What this task involves
Pull out each line of the data that includes the word "color".

Dataset entries

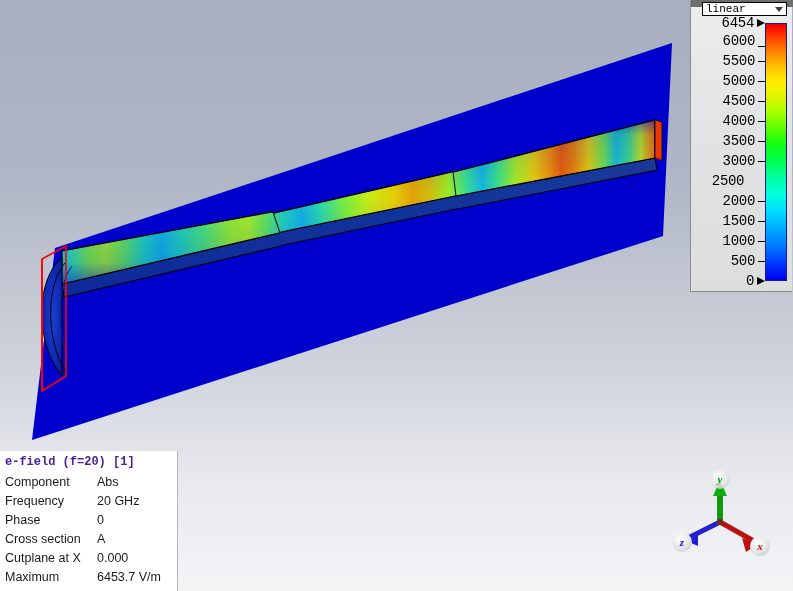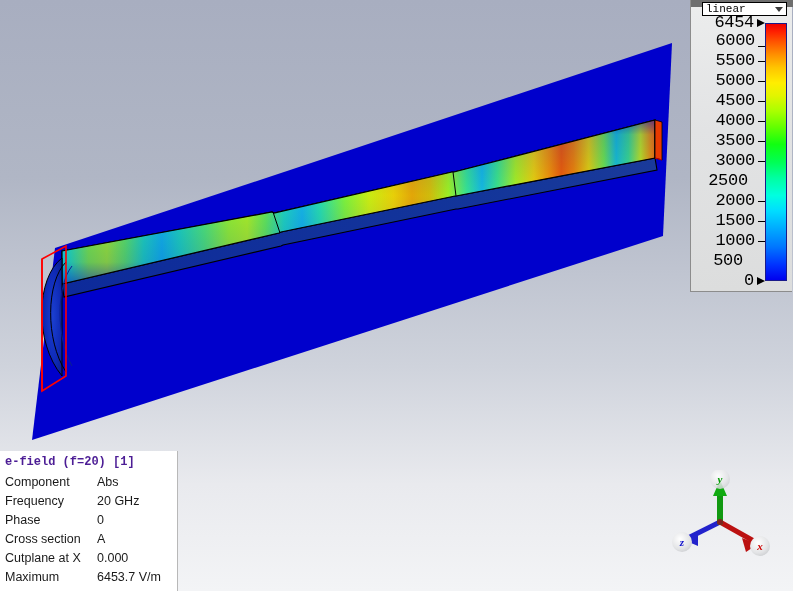--- a/index.html
+++ b/index.html
@@ -70,7 +70,7 @@
   }
   .tick-label {
     font-family:"Liberation Mono", monospace;
-    font-size:17px; color:#000; line-height:12px;
+    font-size:14px; color:#000; line-height:12px;
     letter-spacing:-0.3px;
   }
   .tick-dash {

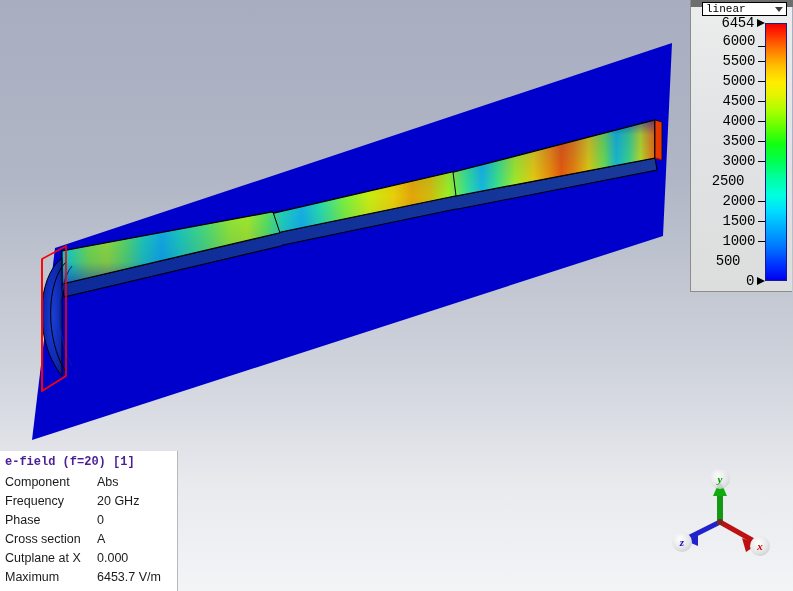--- a/index.html
+++ b/index.html
@@ -294,7 +294,7 @@
         <span class="tick-label">1000</span>
         <span class="tick-dash"></span>
       </div>
-      <div class="tick-row" style="top: 255.012px; flex-direction: column;">
+      <div class="tick-row" style="top: 255.012px;">
         <span class="tick-label">500</span>
         <span class="tick-dash"></span>
       </div>

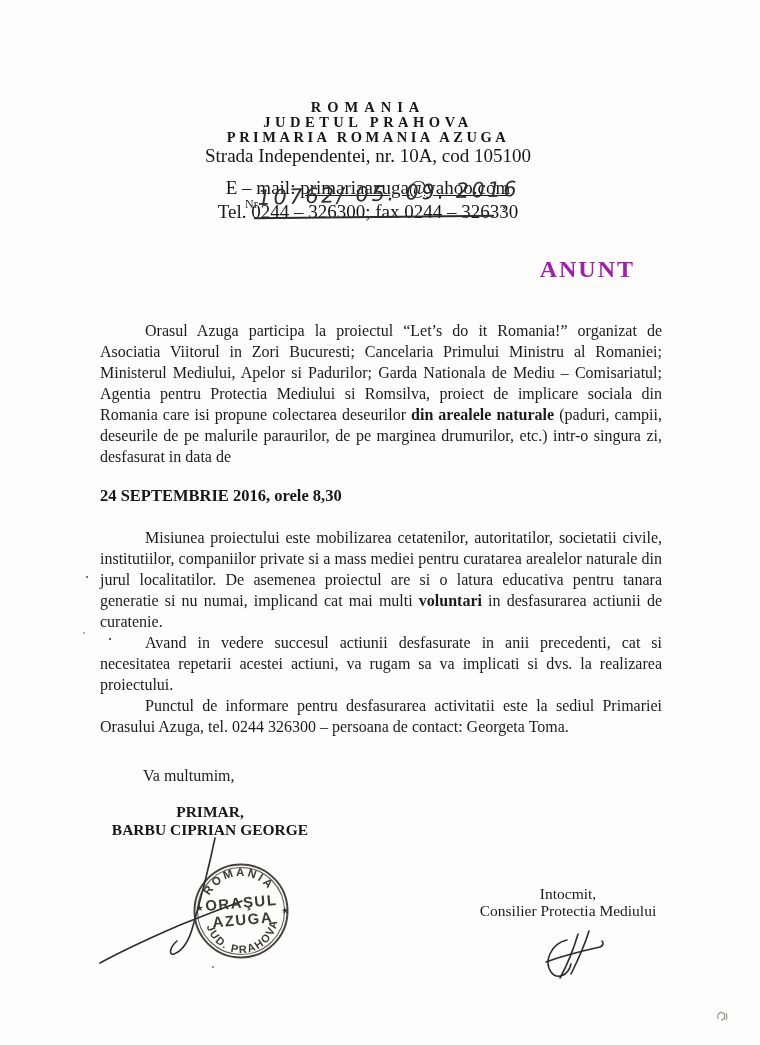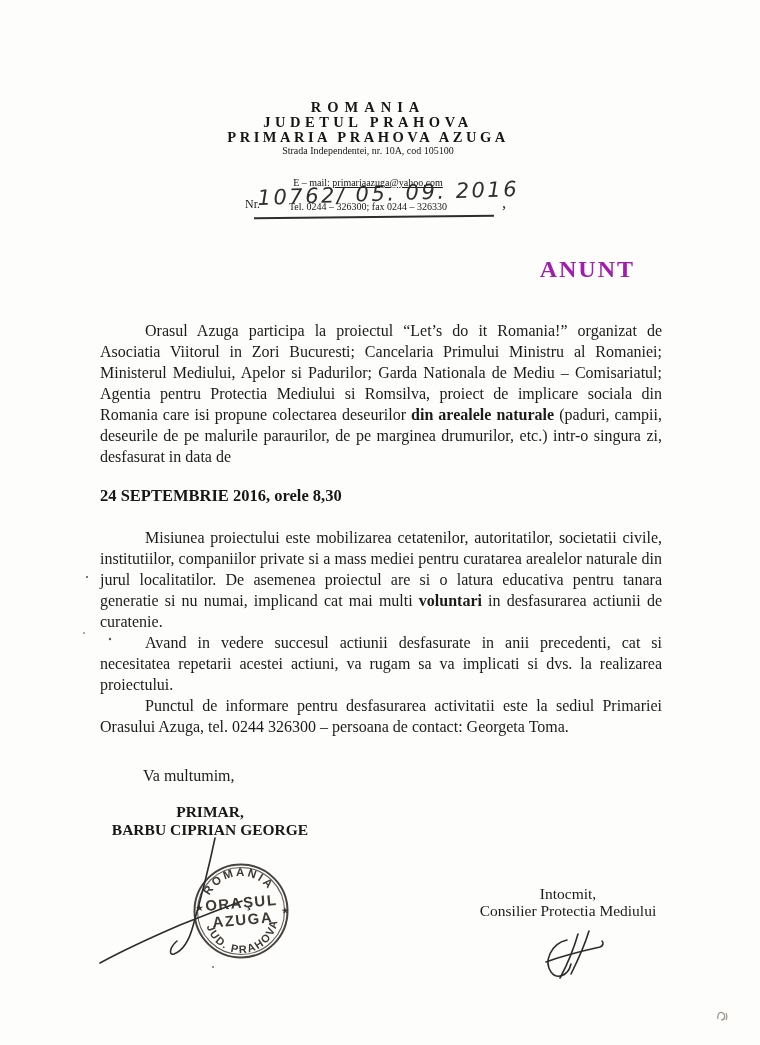--- a/index.html
+++ b/index.html
@@ -55,7 +55,7 @@
   <div>
     <div class="lh-line lh-caps lh-country">ROMANIA</div>
     <div class="lh-line lh-caps lh-county">JUDETUL PRAHOVA</div>
-    <div class="lh-line lh-caps lh-institution">PRIMARIA PRAHOVA AZUGA</div>
+    <div class="lh-line lh-caps lh-institution">PRIMARIA ROMANIA AZUGA</div>
     <div class="lh-line lh-plain lh-address">Strada Independentei, nr. 10A, cod 105100</div>
     <div class="lh-line lh-plain lh-phone">Tel. 0244 – 326300; fax 0244 – 326330</div>
     <div class="lh-line lh-plain lh-email"><span>E – mail: </span><span class="email-u">primariaazuga@yahoo.com</span></div>

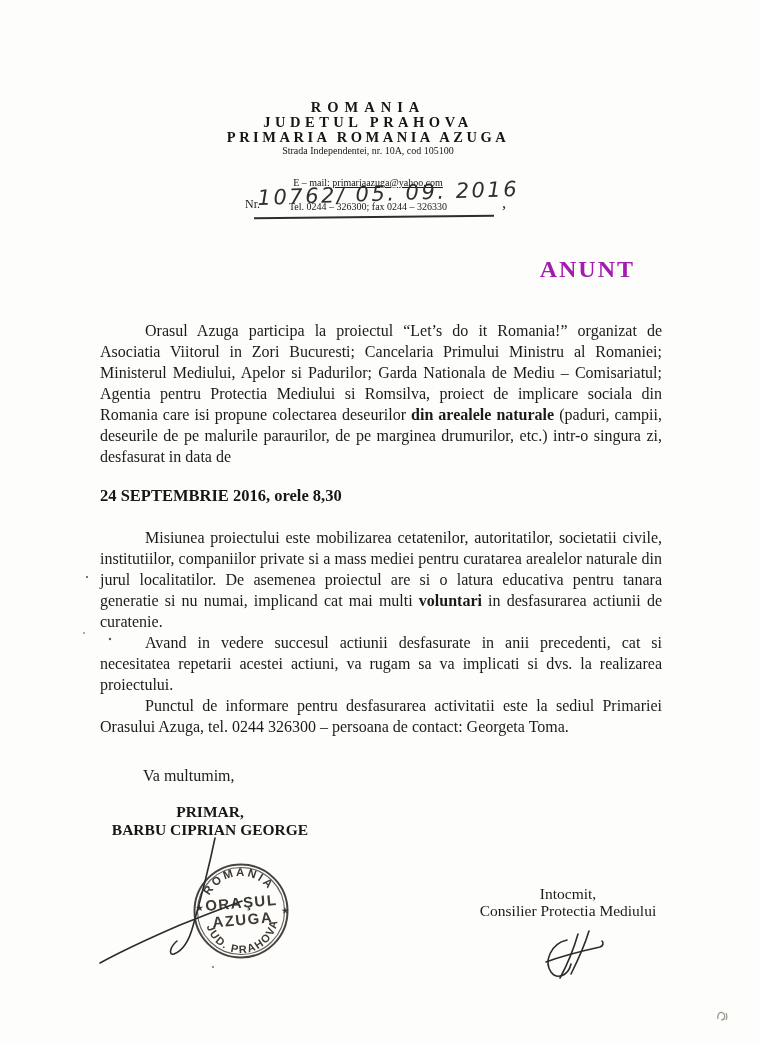--- a/index.html
+++ b/index.html
@@ -16,7 +16,7 @@
   .lh-country{top:99px;letter-spacing:6px;}
   .lh-county{top:114px;letter-spacing:4.5px;}
   .lh-institution{top:129px;letter-spacing:3.5px;}
-  .lh-plain{font-size:10px;}
+  .lh-plain{font-size:19px;}
   .lh-address{top:145px;}
   .lh-phone{top:161px;margin-top:40px;}
   .lh-email{top:177px;}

Completed exercise
-    font-size:17px; color:#000; line-height:12px;
+    font-size:14px; color:#000; line-height:12px;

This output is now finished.